Laver criticized the band for offering "nothing more than backing for the entirety of the record," which he felt ran at a "rather pedestrian pace". The Guardian editor Will Dean wrote that "most things fall between the cracks – either sub-Guy Garvey/Conor Oberst ballads [...] you just suspect the Courteeners could do better". Yahoo! Music reviewer Julian Marszalek wrote that "what hampers" the album was the "small and obvious palette that they paint from - a soupcon of Oasis here, a dab of Elbow there and some typical indie garnishes all over the place". Ally Carnwath of The Observer echoed a similar sentiment, stating that "[t]here's a development of sorts here but it extends only to leavening brash indie swagger with bolted-on string sections and heart-on-sleeve anthemics". The Line of Best Fit writer Erik Thompson thought it "relies too heavily on repetitive, unimaginative choruses and very little on authenticity and heart".

Falcon peaked at number six in the UK Album Charts, selling 24,000 copies in its first week of release. It was certified silver and gold in the UK by the British Phonographic Industry (BPI) in 2013 and 2014, respectively. The album also reached number seven in Scotland and number 52 in Ireland. "You Overdid It Doll" charted at number 24 in Scotland and number 28 in the UK. "Take Over the World" charted at number 114 in the UK.

Professional ratings
Aggregate scores
| Source | Rating |
| AnyDecentMusic? | 5.3/10 |
| Metacritic | 63/100 |
Review scores
| Source | Rating |
| AllMusic | Star Half star |
| Drowned in Sound | 4/10 |
| London Evening Standard | Star |
| The Guardian | Star |
| Mojo | Star |
| musicOMH | Star |
| NME | Star |
| Q | Star |
| Yahoo!

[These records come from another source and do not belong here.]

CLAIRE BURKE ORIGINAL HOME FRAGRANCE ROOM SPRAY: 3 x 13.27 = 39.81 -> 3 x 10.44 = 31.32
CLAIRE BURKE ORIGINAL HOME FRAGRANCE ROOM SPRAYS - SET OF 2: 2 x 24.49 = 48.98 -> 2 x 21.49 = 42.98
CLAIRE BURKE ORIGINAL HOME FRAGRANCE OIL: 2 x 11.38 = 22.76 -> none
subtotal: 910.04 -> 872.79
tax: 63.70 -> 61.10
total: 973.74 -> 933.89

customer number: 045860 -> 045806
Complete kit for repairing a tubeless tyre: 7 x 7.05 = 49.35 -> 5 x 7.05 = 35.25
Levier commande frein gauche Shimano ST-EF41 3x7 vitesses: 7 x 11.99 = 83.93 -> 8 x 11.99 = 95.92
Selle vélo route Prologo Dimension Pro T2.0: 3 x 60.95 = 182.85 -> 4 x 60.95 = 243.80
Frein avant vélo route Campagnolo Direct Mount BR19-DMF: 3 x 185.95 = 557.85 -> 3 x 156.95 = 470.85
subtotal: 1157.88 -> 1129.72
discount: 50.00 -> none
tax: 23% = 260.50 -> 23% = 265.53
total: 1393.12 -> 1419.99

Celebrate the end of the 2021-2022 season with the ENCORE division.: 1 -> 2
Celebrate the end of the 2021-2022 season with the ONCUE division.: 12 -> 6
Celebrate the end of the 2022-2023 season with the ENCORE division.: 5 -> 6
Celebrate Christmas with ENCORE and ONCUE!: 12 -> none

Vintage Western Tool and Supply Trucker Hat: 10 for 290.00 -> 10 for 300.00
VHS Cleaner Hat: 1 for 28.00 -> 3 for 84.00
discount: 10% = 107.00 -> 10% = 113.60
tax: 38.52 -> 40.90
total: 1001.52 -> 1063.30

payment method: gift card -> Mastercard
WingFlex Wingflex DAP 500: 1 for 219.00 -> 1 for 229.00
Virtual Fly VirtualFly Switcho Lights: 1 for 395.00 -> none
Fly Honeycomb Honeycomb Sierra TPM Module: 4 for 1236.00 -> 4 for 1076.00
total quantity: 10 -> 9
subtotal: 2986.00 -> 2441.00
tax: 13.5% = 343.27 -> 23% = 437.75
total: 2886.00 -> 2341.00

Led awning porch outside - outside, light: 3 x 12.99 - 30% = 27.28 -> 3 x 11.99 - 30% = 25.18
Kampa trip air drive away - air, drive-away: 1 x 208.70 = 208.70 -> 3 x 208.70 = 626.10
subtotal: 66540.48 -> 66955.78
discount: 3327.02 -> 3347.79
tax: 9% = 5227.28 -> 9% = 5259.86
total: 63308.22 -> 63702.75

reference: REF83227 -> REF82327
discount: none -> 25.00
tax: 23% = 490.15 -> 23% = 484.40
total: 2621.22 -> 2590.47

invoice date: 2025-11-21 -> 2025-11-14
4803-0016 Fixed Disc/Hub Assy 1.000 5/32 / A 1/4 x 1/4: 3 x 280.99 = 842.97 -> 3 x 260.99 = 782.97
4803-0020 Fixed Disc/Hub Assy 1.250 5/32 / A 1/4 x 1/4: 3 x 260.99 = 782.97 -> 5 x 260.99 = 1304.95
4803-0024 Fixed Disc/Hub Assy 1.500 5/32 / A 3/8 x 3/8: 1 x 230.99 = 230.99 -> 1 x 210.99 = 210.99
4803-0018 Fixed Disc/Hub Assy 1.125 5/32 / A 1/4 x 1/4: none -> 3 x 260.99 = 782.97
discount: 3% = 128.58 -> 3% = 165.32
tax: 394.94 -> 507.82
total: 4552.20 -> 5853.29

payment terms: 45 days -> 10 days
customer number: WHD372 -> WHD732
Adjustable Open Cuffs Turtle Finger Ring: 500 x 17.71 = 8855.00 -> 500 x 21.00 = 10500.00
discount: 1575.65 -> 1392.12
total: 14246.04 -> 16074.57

Music | Star |

==Track listing==
All lyrics and music by Liam Fray.

| No. | Title | Length |
|---|---|---|
| 1. | "The Opener" | 5:19 |
| 2. | "Take Over the World" | 3:44 |
| 3. | "Cross My Heart & Hope to Fly" | 4:01 |
| 4. | "You Overdid It Doll" | 4:09 |
| 5. | "Lullaby" | 4:09 |
| 6. | "Good Times Are Calling" | 3:15 |
| 7. | "The Rest of the World Has Gone Home" | 3:27 |
| 8. | "Sycophant" | 4:31 |
| 9. | "Cameo Brooch" | 4:20 |
| 10. | "Scratch Your Name Upon My Lips" | 4:29 |
| 11. | "Last of the Ladies" | 3:25 |
| 12. | "Will It Be This Way Forever?" | 4:39 |
| Total length: |  | 49:20 |

==Personnel==
Personnel per booklet.

The Courteeners
- Liam Fray – vocals, guitars
- Daniel Moores – guitars
- Mark Cuppello – bass guitars
- Michael Campbell – drums

Additional musicians
- Adam Payne – piano, keys

Production and design
- Ed Buller – producer
- Lee Slater – engineer
- Michael Bauer – mixing (except track 2)
- Jeremy Wheatley – mixing (track 2)
- Village Green – design, images

==Charts and certifications==

===Weekly charts===

Chart performance for Falcon
| Chart (2010) | Peak position |
|---|---|
| Irish Albums (IRMA) | 52 |
| Scottish Albums (OCC) | 7 |
| UK Albums (OCC) | 6 |

===Certifications===

Certifications for Falcon
| Region | Certification | Certified units/sales |
| United Kingdom (BPI) | Gold | 100,000^{*} |
^{*} Sales figures based on certification alone.